I prefer my girls to have the longer stem roughage in their hay. Not sure how well they would do or how well they will eat it if it's all ground up.


----------



## Donna1982 (Jun 14, 2011)

vicb66 said:


> This is the product I use.There is absolutely no waste and it's nutritional analysis is on every bale.I feed this plus senior horse feed.My cheese is the best tasting in the area and my girls look like show beauties!Plus no waste at all!


I dont agree with no waste. We use to use it and there was waste. Not as much as hay but still enough I cant see using it. But most of all our goats actually lost condition on it. 


I dont know about grinding it up. Like oat mine like the long stems. They will pick that out first then eat the other.


----------



## vicb66 (Oct 20, 2007)

I do not have access to a consist supply of hay so for me it's awesome.Plus I tie all of my girls to their own buckets when I feed.If for some reason the chaffehaye gets missed by the goats the ducks eat up the rest.My egg yolks on my chicken and duck eggs is almost orange year round because of the addition of the chaffehaye.I also make a hot mash with it and grain to feed my pigs.So they constantly have hay even when everything is beige here in Illinois.When I switched to the chaffehaye I bought a platform scale for weighing my girls.I weighed them when I switched and then weighed them everyday when I milk.When I saw they were losing weight I just increased the chaffehay and the switch went well.Without weighing them I can see the switch would have been tough.
I buy it by the semi load and it lasts for about a year.I wouldn't raise animals without it around here.Most of the guys that bale hay around here just do it for extra money.They don't really take all that much care in making sure it's at peak and it's not a bunch of weeds.I wouldn't even use it for garden mulch around here.Plus the going price for a bale of grass hay is over $4.50.


----------



## vicb66 (Oct 20, 2007)

I did shred my hay and straw with a stihl limb chopper but the dust was AWEFUL!


----------



## thaiblue12 (Feb 14, 2007)

I rake the waste hay daily, then I place it in other areas, give some to the bucks and any that is dirty I use for bedding. For some reason if I rake it and put it on a different pallet in a separate area, on the spools and etc they go and eat it. Goats are weird.
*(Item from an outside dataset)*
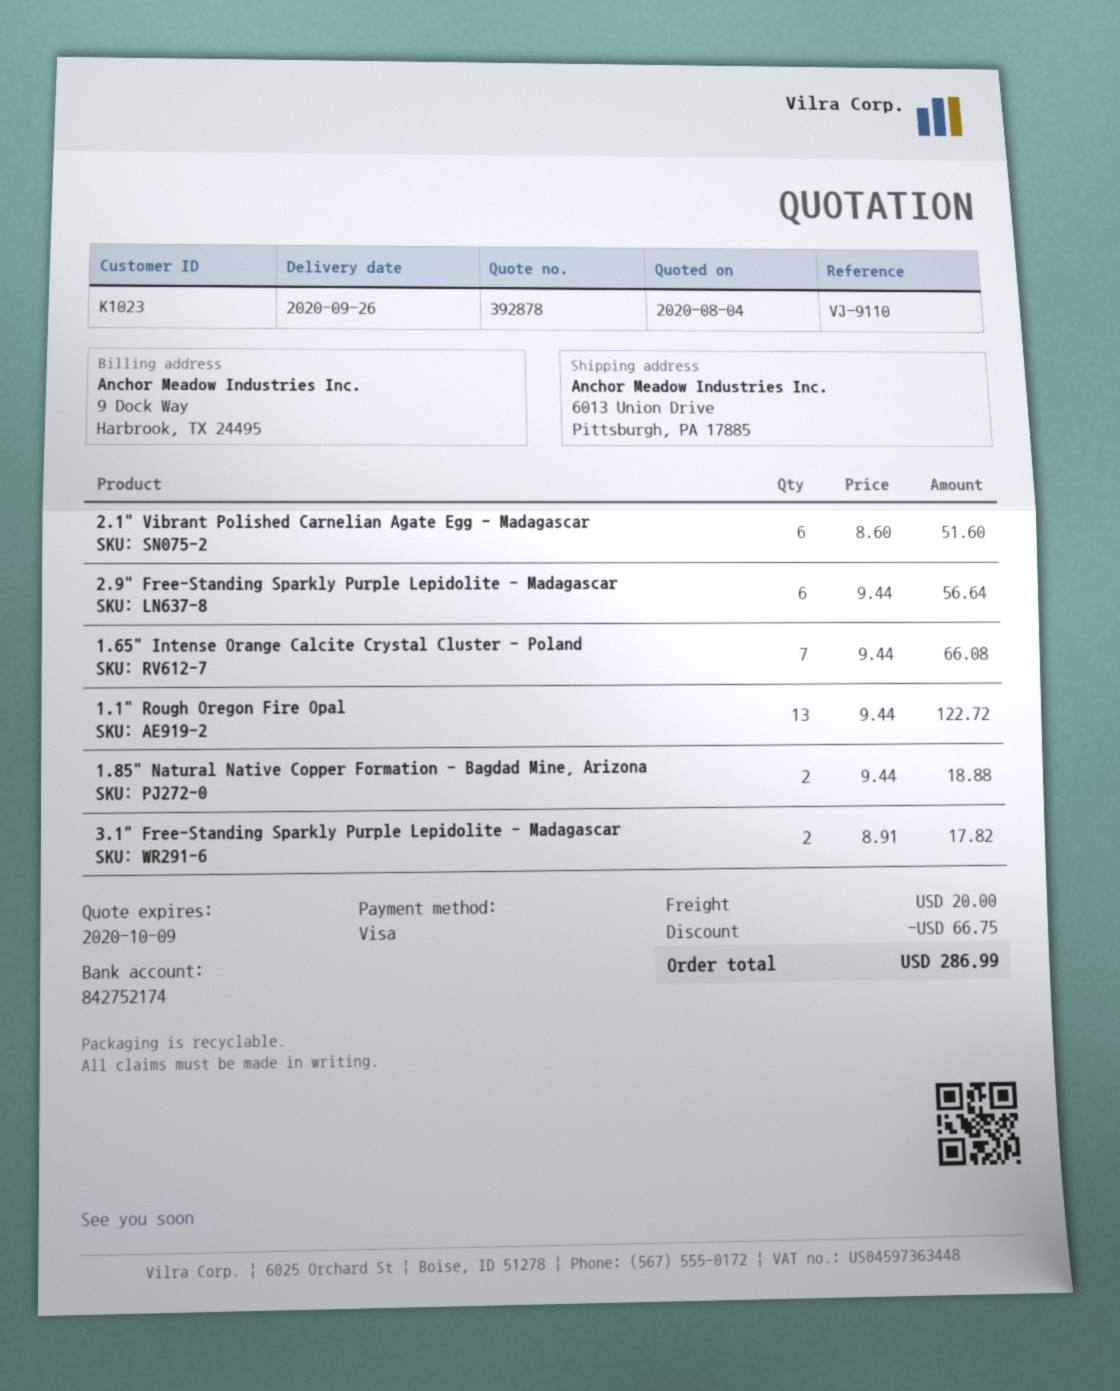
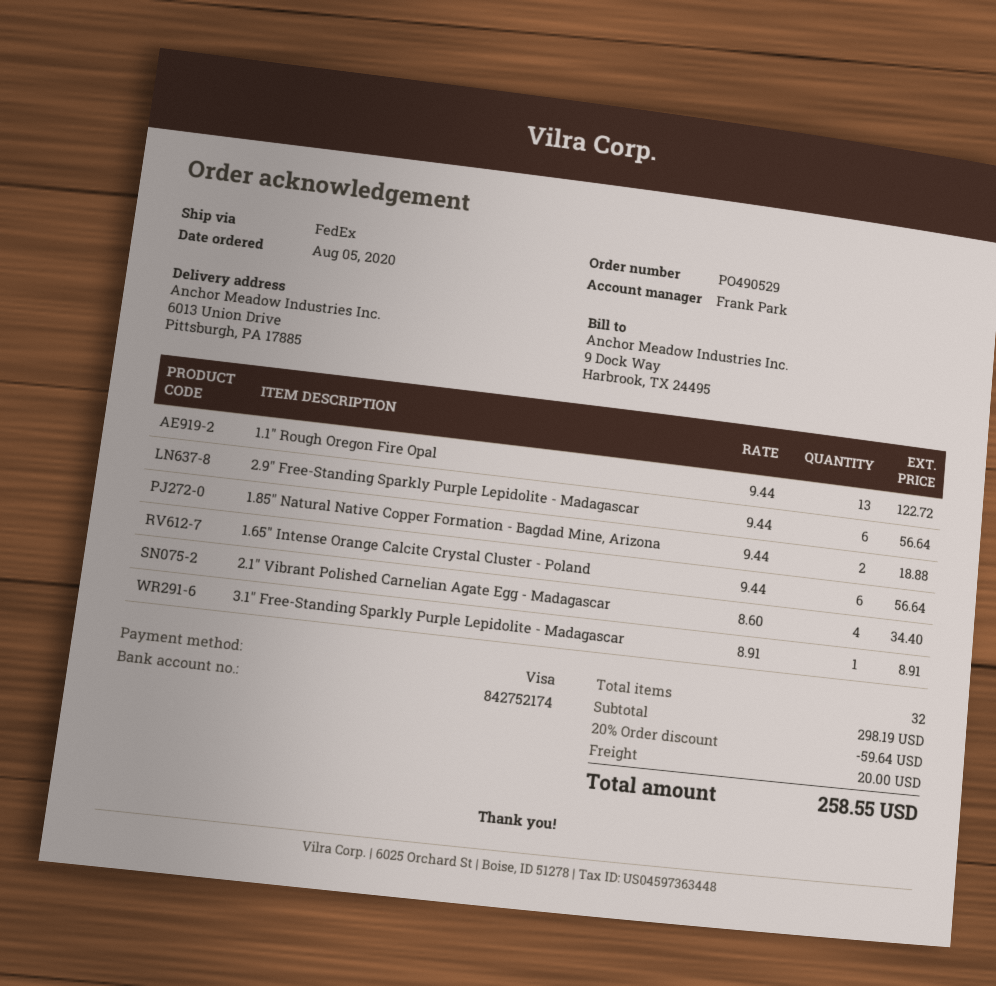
2.1" Vibrant Polished Carnelian Agate Egg - Madagascar: 6 x 8.60 = 51.60 -> 4 x 8.60 = 34.40
1.65" Intense Orange Calcite Crystal Cluster - Poland: 7 x 9.44 = 66.08 -> 6 x 9.44 = 56.64
3.1" Free-Standing Sparkly Purple Lepidolite - Madagascar: 2 x 8.91 = 17.82 -> 1 x 8.91 = 8.91
discount: 66.75 -> 59.64
total: 286.99 -> 258.55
I can tell you any that gets under the main pallets and turned into more of a powder they will not touch so grinding it up might be a waste of money.


----------



## The Tin Mom (Dec 30, 2008)

Oat Bucket Farm said:


> I prefer my girls to have the longer stem roughage in their hay. Not sure how well they would do or how well they will eat it if it's all ground up.


That is how I feel, too. But, he says that it wouldn't be ground very fine - I am not sure how small it would be....

He has been thinking about this for awhile & I have been resisting it.


----------



## mpete (Mar 4, 2008)

A full size goat needs about a half flake twice a day. Since I went to that schedule, I do not have any waste from my alfalfa hay. I do have waste from the oat hay which I expected and "wanted" because I rake it up and give it to the steer or use it for bedding. But the alfalfa has no waste at all.
Is it possible you are over feeding?


----------



## Oat Bucket Farm (Jul 28, 2006)

We don't really have a lot of hay waste. Maybe try a different way of feeding it? A hay feeder with something underneath to catch what falls so it doesn't get on the ground or something?


----------



## prairiedog (Jan 18, 2007)

smaller amounts several times a day instead of a big amount once a day maybe.


----------



## Alice In TX/MO (May 10, 2002)

I have a good friend who has her feed mixed and ground with hay. It looks like cornmeal consistency. Goats chow down on it, and they look GREAT!!

Just prechewed.


----------



## LoneStrChic23 (Jul 30, 2010)

Vic, I had to laugh at the "more than $4.50 a bale" comment.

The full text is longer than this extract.